団体を渡り歩き、眩いスポットライトを浴びながら、常に、志半ばで逝った橋本を思い、プロレスに殉職した三沢を抱き、昨年旅立った猪木を仰ぎ見ながら闘ってきた。
もう、限界なんてとっくに過ぎていた。

しかし、限界を超えてもなお輝き続けた夢物語。そろそろ今夜がお開きか。
そう。是、昭和プロレスの終焉なり。

さあ、ザ・ファイナルカウントダウン。
武藤。この610文字に愛を込めて。今積年の想いを込めて。
さようなら、ムーンサルト。

会場は拍手に包まれ、武藤がリングを離れる。
HOLD OUTが再び流れ、それに乗って花道を歩いてゆく。
東京ドームに轟く大武藤コール。
武藤の名をここで叫ぶのも、これが最後。

ステージまでたどり着くと、曲がフッと止まる。
「245パウンド、プロレスLOVE 武藤~敬司~!」
武藤を称える最後のアナウンス。
それに合わせて、いつものプロレスLOVEポーズで答える。

ステージのど真ん中。
スポットライトを一身に浴び、大きく手を振る武藤。
誰もが憧れた天才、プロレスラー武藤敬司の最後の姿は輝いていた。

さいごに

武藤敬司の引退ロード。
元旦の中邑戦も、ムタのラストマッチも見られなかったが、引退試合だけは見なければとPPVを購入したのだが、まさかの展開に感動で胸がいっぱいだった。

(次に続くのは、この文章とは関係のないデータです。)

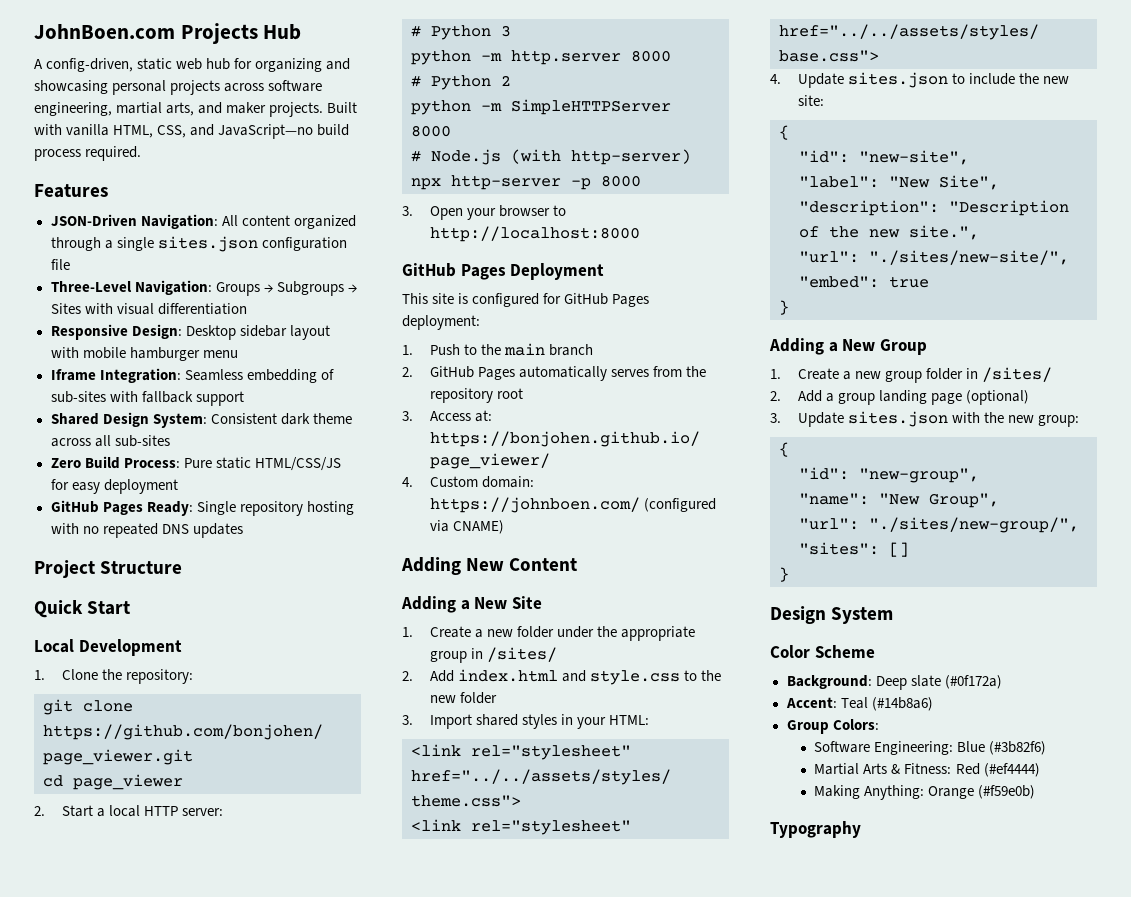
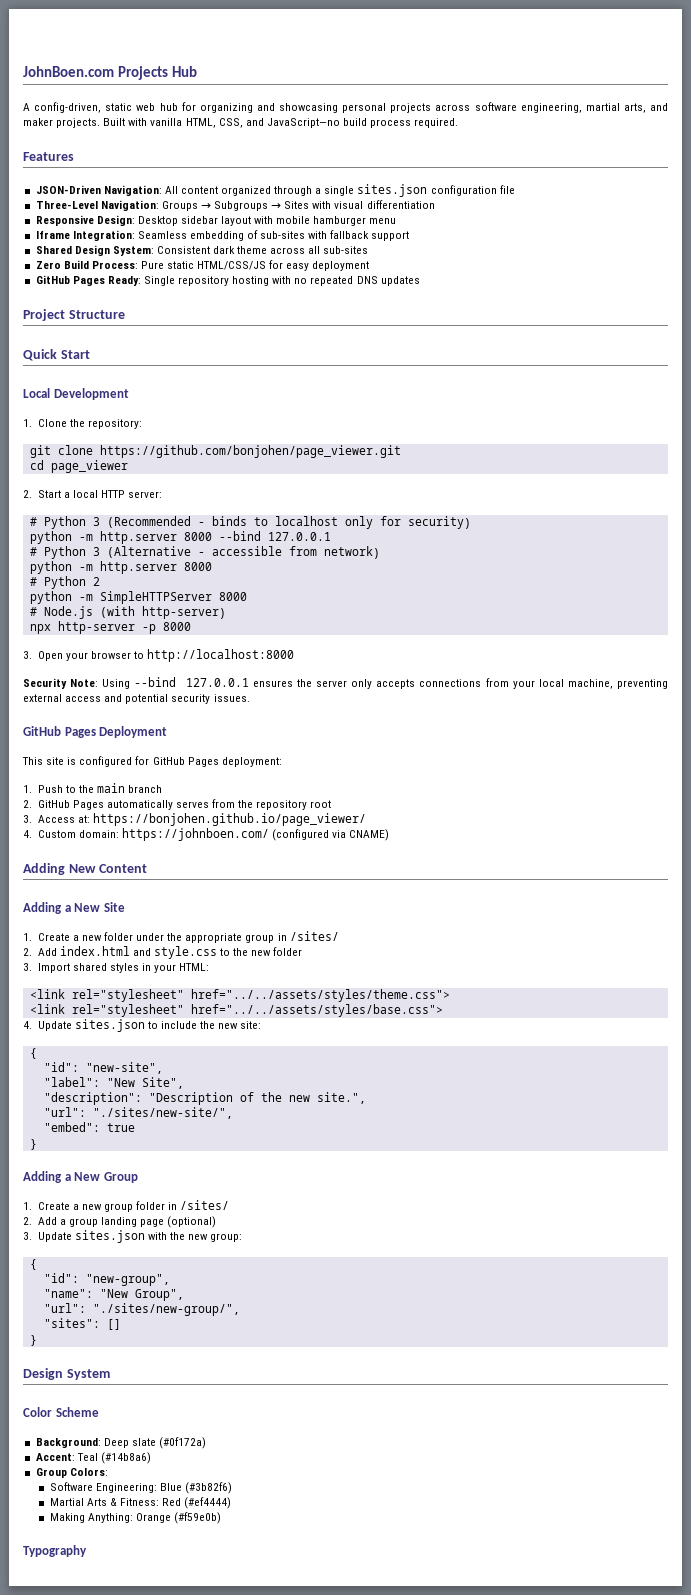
- # Python 3
+ # Python 3 (Recommended - binds to localhost only for security)
+ python -m http.server 8000 --bind 127.0.0.1
+ # Python 3 (Alternative - accessible from network)
+ Security Note: Using --bind 127.0.0.1 ensures the server only accepts connections from your local machine, preventing external access and potential security issues.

武藤だけではない。蝶野、橋本、三沢の思いまでも受け継ぎ、リング上で熱いメッセージを送った。
入場前の煽り映像でも「橋本も蝶野も三沢も、引退試合やってないんだよね。今日はあいつらの気持ちも一緒にリングに上がります」と言っていた通り、まさに「4人の引退試合」を見せてもらった。

対戦相手の内藤哲也も素晴らしかった。
あの武藤の最後の相手となると、誰しもが様々な名が挙げると思うが、現役選手としては彼以上の名はないのではないか。
それぐらいこの日に相応しい相手だったと思う。

しかし、武藤の思いは別にあった。
やっぱり、同じ時代を共に歩んできた蝶野と最後に闘いたい。
それを実現させてしまうところがまた素晴らしい。
武藤、蝶野の両者も、こんなすごいステージを用意してくれたNOAHも、「プロレスLOVE」に溢れていると思う。

私自身も、プロレスに熱中していた90年代に戻ったような気持ちだった。
昔の映像はいくらでも見られる時代になったが、あの頃切磋琢磨し、しのぎを削って輝いていた武藤と蝶野が、今目の前で熱いファイトを見せてくれた。
きっと次の若い世代にも何かしらのメッセージは伝わったと思う。

引退試合では恒例の10カウントゴングはなかった。
これも武藤サイドの提案で、アメリカでは10カウントゴングは亡くなった時の弔いで鳴らさられるらしい。アメリカと日本で活躍した武藤らしい最後だったと思う。

プロレス界にとって、見事な一時代の終焉を見せてもらった。
それでも、プロレスは続いていく。これからも、この素晴らしい文化を繋いでいってほしい。

タイトル画像は、武藤敬司さんのツイートより使用させていただきました。
満身創痍の体で、ここまで本当に素晴らしいプロレスの物語を見せてくださいました。
全日時代のTシャツ、まだ着てます!みんなあなたに夢中でした。
39年間、本当にお疲れさまでした。